Hello,
I know this has been asked many times and I've gone over the docs here but cannot seem to find an answer to my specific issue. I am trying to map the results from k-means clustering back into an image with reduced colors.
My old code works and does this using the Mat.at accessor, but it is very slow.
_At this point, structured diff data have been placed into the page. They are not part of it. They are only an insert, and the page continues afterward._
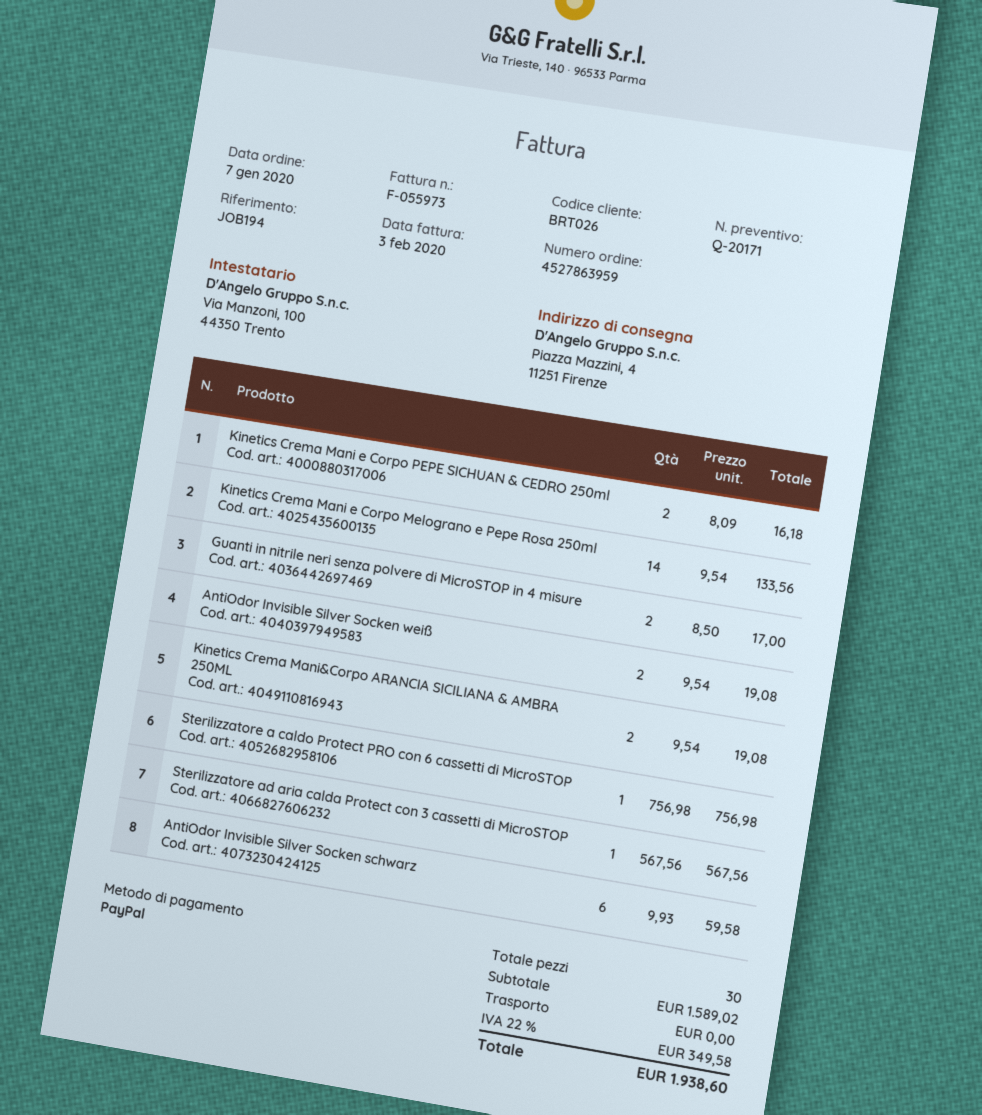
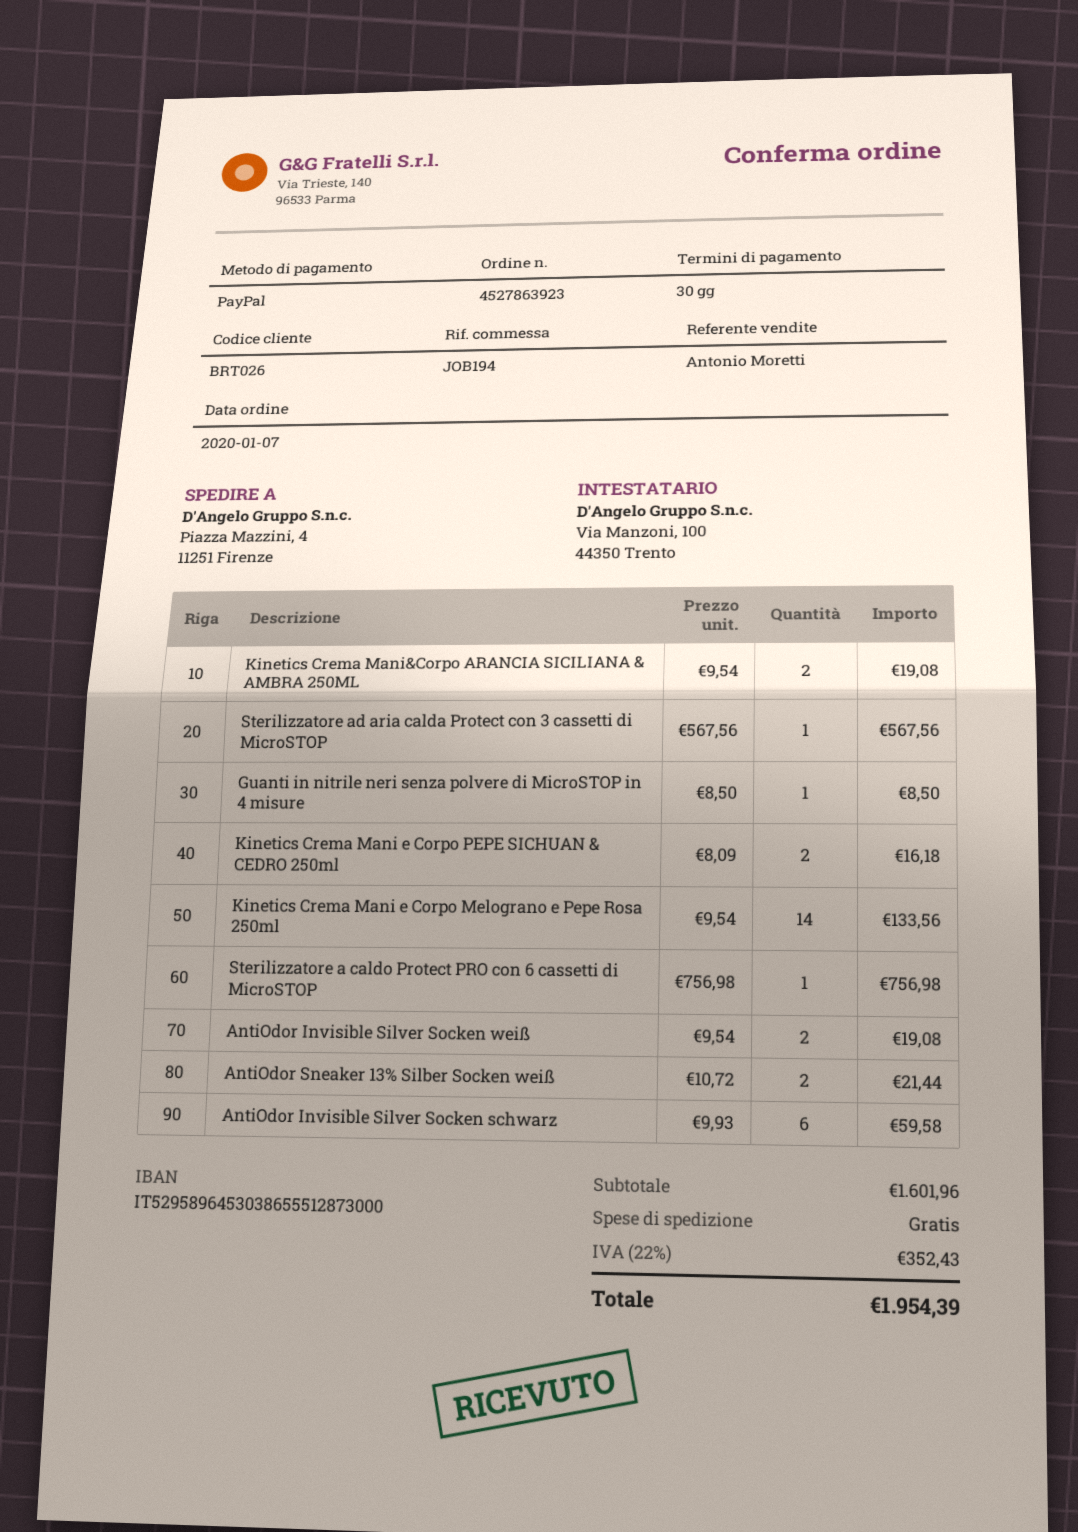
order number: 4527863959 -> 4527863923
Guanti in nitrile neri senza polvere di MicroSTOP in 4 misure: 2 x 8.50 = 17.00 -> 1 x 8.50 = 8.50
AntiOdor Sneaker 13% Silber Socken weiß: none -> 2 x 10.72 = 21.44
subtotal: 1589.02 -> 1601.96
tax: 22% = 349.58 -> 22% = 352.43
total: 1938.60 -> 1954.39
I am trying to re-write this using pointers to improve performance, but right now the clustered image has many diagonal lines and the colors/pixels are not in the right place.
This works but is slow
for( int y = 0; y < resized.rows; y++ ){
for( int x = 0; x < resized.cols; x++ ){
{
pixelPos =y + x*resized.rows;
cluster_idx = labels.at<int>(pixelPos,0);
clusteredImg.at<Vec3b>(y,x)[0] = centers.at<float>(cluster_idx, 0);
clusteredImg.at<Vec3b>(y,x)[1] = centers.at<float>(cluster_idx, 1);
clusteredImg.at<Vec3b>(y,x)[2] = centers.at<float>(cluster_idx, 2);
}
}
}
This should be much faster, but is not working yet
for (int i = 0; i < resized.rows; ++i)
{
cv::Vec3b* destPix = clusteredImg.ptr<cv::Vec3b>(i);
int* labelPix = labels.ptr<int>(i);
for (int j = 0; j < resized.cols; ++j)
{
cluster_idx = *labelPix++;
float * centroidPtr = centers.ptr<float>(cluster_idx);
destPix[j][0] = *centroidPtr++;
destPix[j][1] = *centroidPtr++;
destPix[j][2] = *centroidPtr++;
}
}
Sorry if this is a stupid question, I am very new to C++.
I'm sure I have something wrong with how the destination data is assigned. I've checked the source data by printing debug statements and that seems to be correct.